La angustia del profeta y el juicio cósmico
Jeremías 4:19-31
19
¡Mis entrañas, mis entrañas! Me duelen las fibras de mi corazón; mi corazón se agita dentro de mí; no callaré; porque voz de trompeta has oído, oh alma mía, pregón de guerra.
20
Destrucción tras destrucción es anunciada; porque toda la tierra es devastada; de repente son destruidas mis tiendas, en un momento mis cortinas.
21
¿Hasta cuándo he de ver bandera [y] he de oír sonido de trompeta?
22
Porque mi pueblo es necio; no me han conocido, [son] hijos ignorantes y sin entendimiento; [son] sabios para mal hacer, pero hacer el bien no lo saben.
23
Miré la tierra, y he aquí que [estaba] desordenada y vacía; y los cielos, y no había en ellos luz.
24
Miré los montes, y he aquí que temblaban, y todos los collados fueron destruidos.
25
Miré, y no [había] hombre alguno, y todas las aves del cielo se habían ido.
26
Miré, y he aquí la tierra fértil [era] un desierto, y todas sus ciudades estaban asoladas a la presencia de Jehová, delante del furor de su ira.
27
Porque así dice Jehová: Toda la tierra será asolada; mas no haré consumación.
28
Por esto se enlutará la tierra, y los cielos arriba se oscurecerán, porque hablé, [lo] determiné, y no me arrepentiré, ni me retraeré de ello.
29
Por el estruendo de la gente de a caballo y de los arqueros huirá toda la ciudad; entrarán en las espesuras de los bosques y subirán a los peñascos; todas las ciudades serán abandonadas, y no quedará en ellas morador alguno.
30
Y tú, desolada, ¿qué harás?
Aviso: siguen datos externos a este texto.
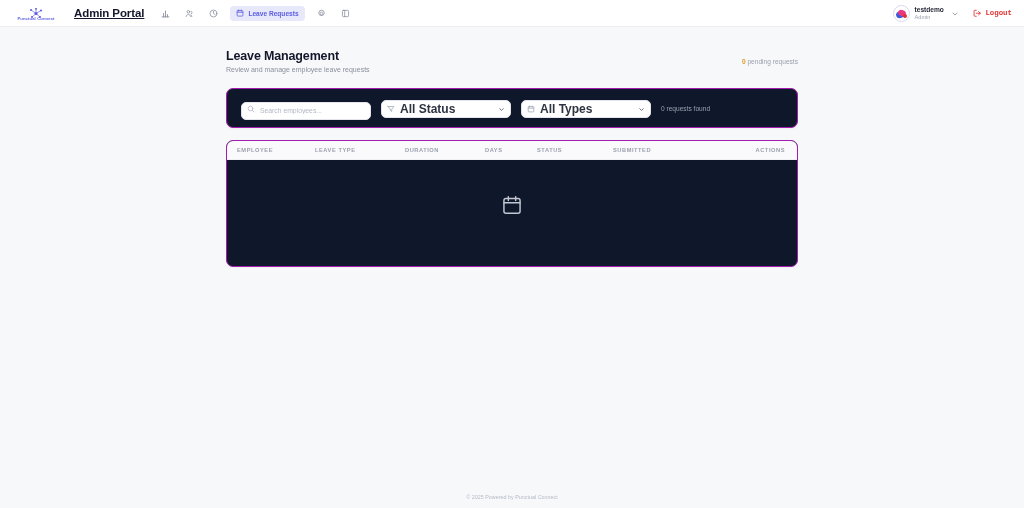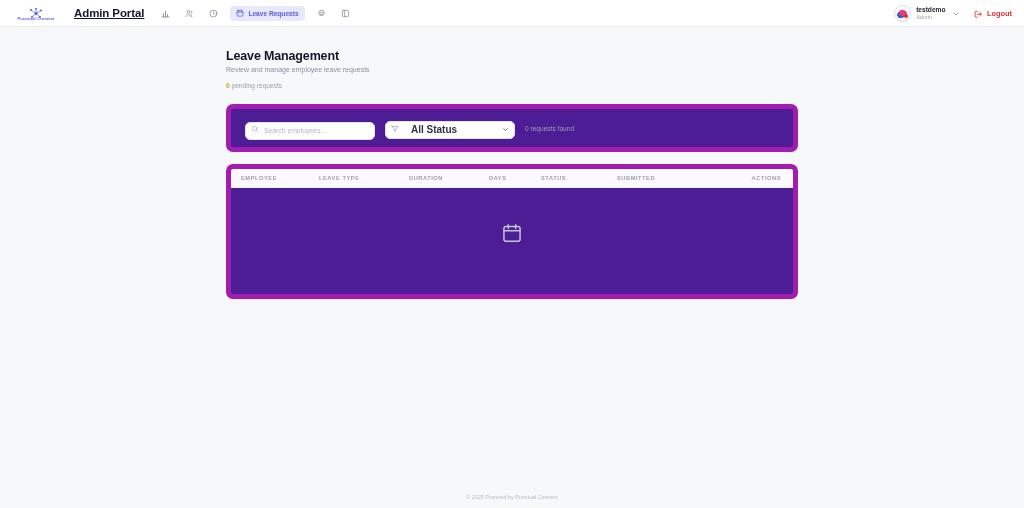--- a/index.html
+++ b/index.html
@@ -61,42 +61,41 @@
   }
   .avatar-a { width: 9px; height: 7px; background: #3b5bdb; left: 2px; top: 5px; transform: rotate(-18deg); }
   .avatar-b { width: 8px; height: 6px; background: #e8387f; left: 4px; top: 4px; transform: rotate(22deg); }
   .avatar-c { width: 4px; height: 4px; background: #e03131; left: 9px; top: 8px; }
   .user-text { display: flex; flex-direction: column; line-height: 1.08; }
   .user-name { font-size: 6.6px; font-weight: 700; color: #1f2333; }
   .user-role { font-size: 5.6px; color: #9aa0ae; }
   .chevron { color: #8a8f9e; margin-left: 2px; }
   .logout {
     display: flex; align-items: center; gap: 4px;
-    color: #e03131; cursor: pointer;
+    color: #e03131; cursor: pointer; font-family: Liberation Mono, monospace;
   }
   .logout-label { font-size: 7.4px; font-weight: 700; }
 
   
   .page { padding: 22px 0 0 0; }
   .wrap { width: 572px; margin: 0 auto; }
 
   .page-head {
     display: flex; align-items: flex-start; justify-content: space-between;
     margin-bottom: 15px;
-    flex-direction: column;
   }
   .page-title { font-size: 12.5px; font-weight: 700; color: #14172b; letter-spacing: -.15px; }
   .page-sub { font-size: 7px; color: #8a8f9e; margin-top: 3px; }
   .pending { font-size: 6.6px; color: #9aa0ae; padding-top: 9px; white-space: nowrap; }
   .pending b { color: #d89b19; font-weight: 700; }
 
   
   .card {
-    background: #4c1d95;
-    border: 5px solid #a21caf;
+    background: #0f172a;
+    border: 1px solid #a21caf;
     border-radius: 7px;
     box-shadow: 0 1px 2px rgba(16,20,40,.04);
   }
   .filters {
     display: flex; align-items: center; gap: 10px;
     padding: 10px 14px; margin-bottom: 12px;
   }
   .search-box {
     position: relative; width: 130px; height: 18px;
   }
@@ -116,22 +115,22 @@
     position: relative; width: 130px; height: 18px;
   }
   .select-ico {
     position: absolute; left: 6px; top: 50%; transform: translateY(-50%);
     color: #9aa0ae; pointer-events: none;
   }
   .select-el {
     width: 100%; height: 100%;
     -webkit-appearance: none; appearance: none;
     border: 1px solid #e4e4ec; border-radius: 5px;
-    background: #fff; padding: 0 16px 0 25px;
-    font-family: inherit; font-size: 10px; font-weight: 600; color: #2e3342;
+    background: #fff; padding: 0 16px 0 18px;
+    font-family: inherit; font-size: 12px; font-weight: 600; color: #2e3342;
     outline: none; cursor: pointer;
   }
   .select-caret {
     position: absolute; right: 6px; top: 50%; transform: translateY(-50%);
     color: #5a5f70; pointer-events: none;
   }
   .found { font-size: 6.6px; color: #9aa0ae; white-space: nowrap; }
 
   
   .table-card { overflow: hidden; }
@@ -320,20 +319,38 @@
         <select class="select-el">
           <option>All Status</option>
         </select>
         <span class="select-caret">
           <svg width="7" height="7" viewBox="0 0 16 16" fill="none" stroke="currentColor" stroke-width="2" stroke-linecap="round">
             <path d="M4 6.2L8 10l4-3.8"></path>
           </svg>
         </span>
       </div>
 
+      <div class="select-box">
+        <span class="select-ico">
+          <svg width="8" height="8" viewBox="0 0 16 16" fill="none" stroke="currentColor" stroke-width="1.4" stroke-linecap="round">
+            <rect x="2.4" y="3.2" width="11.2" height="10.6" rx="1.6"></rect>
+            <path d="M2.4 6.4h11.2"></path>
+              <path d="M5.4 2v2.2"></path>
+              <path d="M10.6 2v2.2"></path>
+          </svg>
+        </span>
+        <select class="select-el">
+          <option>All Types</option>
+        </select>
+        <span class="select-caret">
+          <svg width="7" height="7" viewBox="0 0 16 16" fill="none" stroke="currentColor" stroke-width="2" stroke-linecap="round">
+            <path d="M4 6.2L8 10l4-3.8"></path>
+          </svg>
+        </span>
+      </div>
 
       <div class="found">0 requests found</div>
     </div>
 
     <div class="card table-card">
       <table>
         <thead>
           <tr>
             <th style="width:88px">EMPLOYEE</th>
             <th style="width:90px">LEAVE TYPE</th>

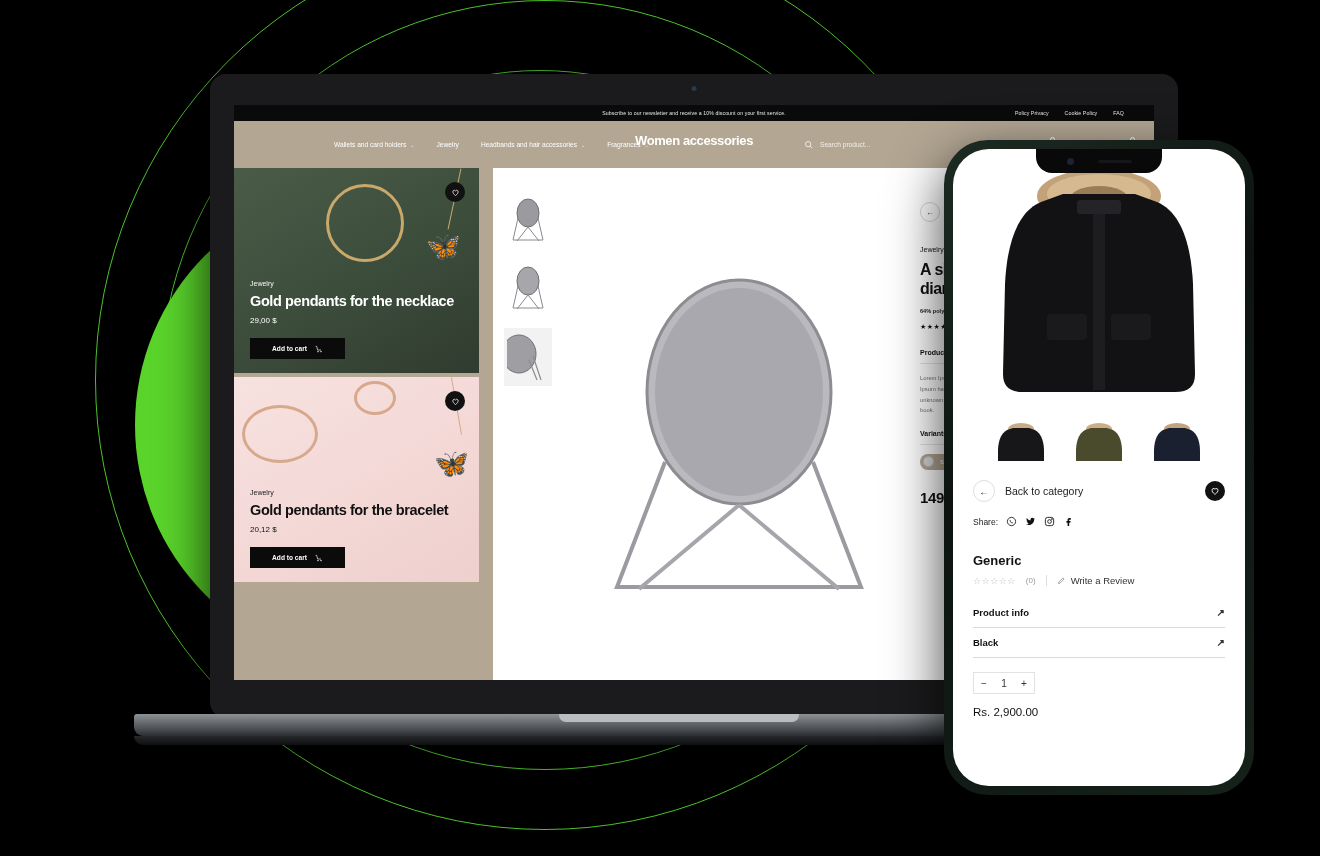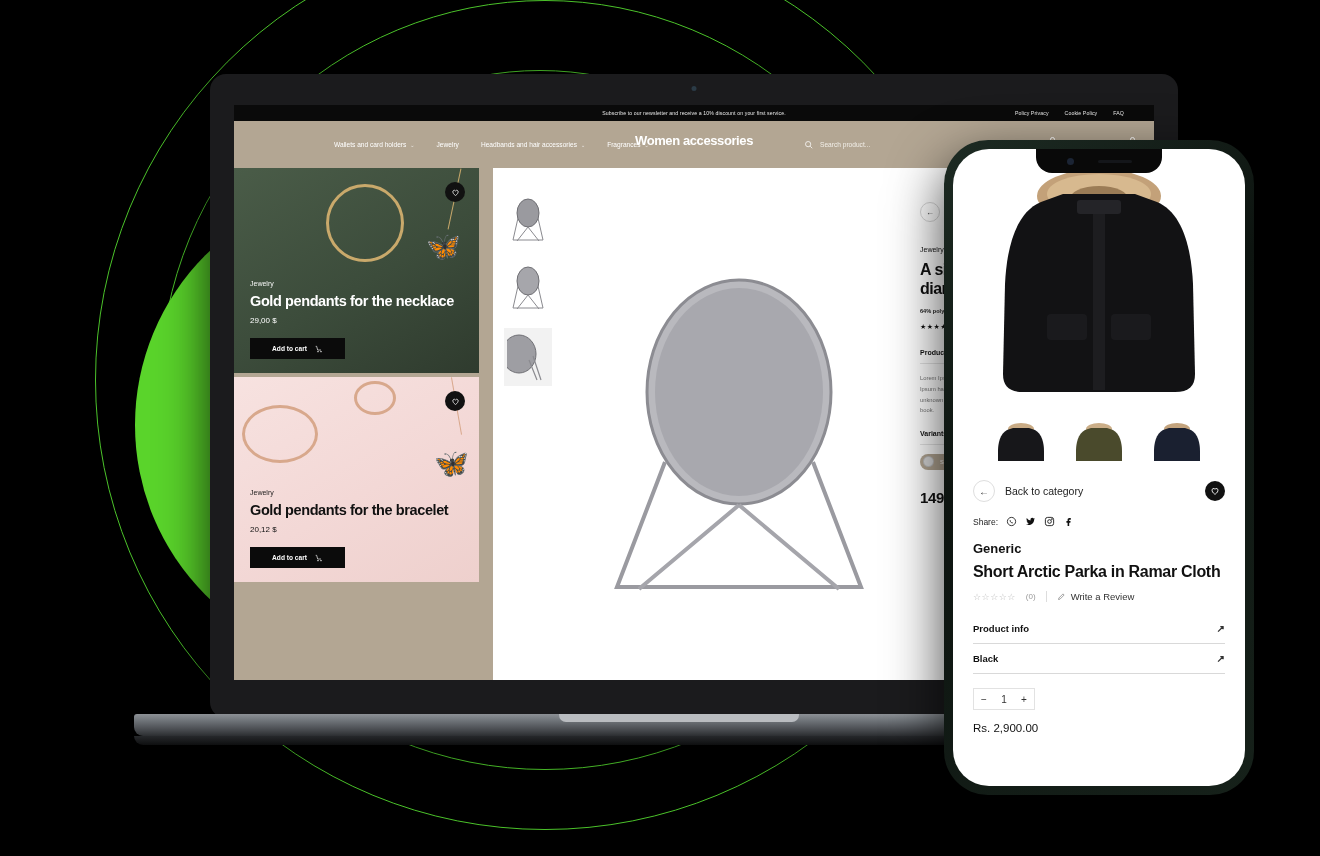--- a/index.html
+++ b/index.html
@@ -171,21 +171,21 @@
   .notch-speaker { width:34px; height:3px; border-radius:2px; background:#14161a; }
   .phone-hero { height: 265px; display:flex; align-items:center; justify-content:center; padding-top: 14px; }
   .phone-thumbs { display:flex; justify-content:center; gap: 22px; padding: 6px 0 14px; }
   .p-thumb { width: 56px; height: 46px; display:flex; align-items:center; justify-content:center; }
   .phone-body { padding: 0 20px; }
   .p-back-row { display:flex; align-items:center; justify-content:space-between; margin-bottom: 14px; }
   .p-back-left { display:flex; align-items:center; gap:10px; }
   .p-back-circle { width:22px; height:22px; border-radius:50%; border:1px solid #dedede; display:flex; align-items:center; justify-content:center; font-size:10px; color:#333; cursor:pointer;}
   .p-back-label { font-size: 10.5px; color:#222; }
   .p-fav { width:20px; height:20px; border-radius:50%; background:#111; color:#fff; display:flex; align-items:center; justify-content:center; font-size:10px; cursor:pointer;}
-  .share-row { display:flex; align-items:center; gap:8px; margin-bottom: 14px; }
+  .share-row { display:flex; align-items:center; gap:8px; margin-bottom: 26px; }
   .share-label { font-size: 8.5px; color:#222; }
   .share-ico { font-size: 10px; color:#111; cursor:pointer; display:inline-flex; }
   .p-brand { font-size: 13px; font-weight:700; color:#111; margin-bottom: 7px; }
   .p-title { font-size: 16px; font-weight:700; color:#111; letter-spacing:-.3px; margin-bottom: 10px; }
   .p-rate-row { display:flex; align-items:center; gap:10px; margin-bottom: 12px; }
   .p-stars { color:#bdbdbd; font-size: 9px; letter-spacing:.5px; }
   .p-count { font-size: 8px; color:#999; }
   .p-sep { width:1px; height:11px; background:#ddd; }
   .p-write { font-size: 9.5px; color:#333; display:flex; align-items:center; gap:5px; cursor:pointer; }
   .p-row {
@@ -486,21 +486,20 @@
               </svg>
             </span>
             <span class="share-ico">
               <svg width="11" height="11" viewBox="0 0 24 24" fill="#111">
                 <path d="M14 8h3V4.5h-3c-2.5 0-4 1.6-4 4.2V11H7.5v3.5H10V22h3.5v-7.5H16l.5-3.5H13.5V9c0-.7.3-1 .5-1z"></path>
               </svg>
             </span>
           </div>
 
           <div class="p-brand">Generic</div>
-          <div class="p-title">Short Arctic Parka in Ramar Cloth</div>
 
           <div class="p-rate-row">
             <span class="p-stars">☆☆☆☆☆</span>
             <span class="p-count">(0)</span>
             <span class="p-sep"></span>
             <span class="p-write">
               <svg width="9" height="9" viewBox="0 0 24 24" fill="none" stroke="#888" stroke-width="2">
                 <path d="M4 20l4-1 11-11-3-3L5 16z"></path>
               </svg>
               <span>Write a Review</span>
Aunque te vistas de grana, aunque te adornes con atavíos de oro, aunque pintes con antimonio tus ojos, en vano te engalanas; te menospreciaron tus amantes, buscarán tu vida.
31
Porque oí una voz como de mujer que está de parto, angustia como de primeriza; voz de la hija de Sión que lamenta y extiende sus manos, [diciendo]: ¡Ay ahora de mí! que mi alma desmaya a causa de los asesinos.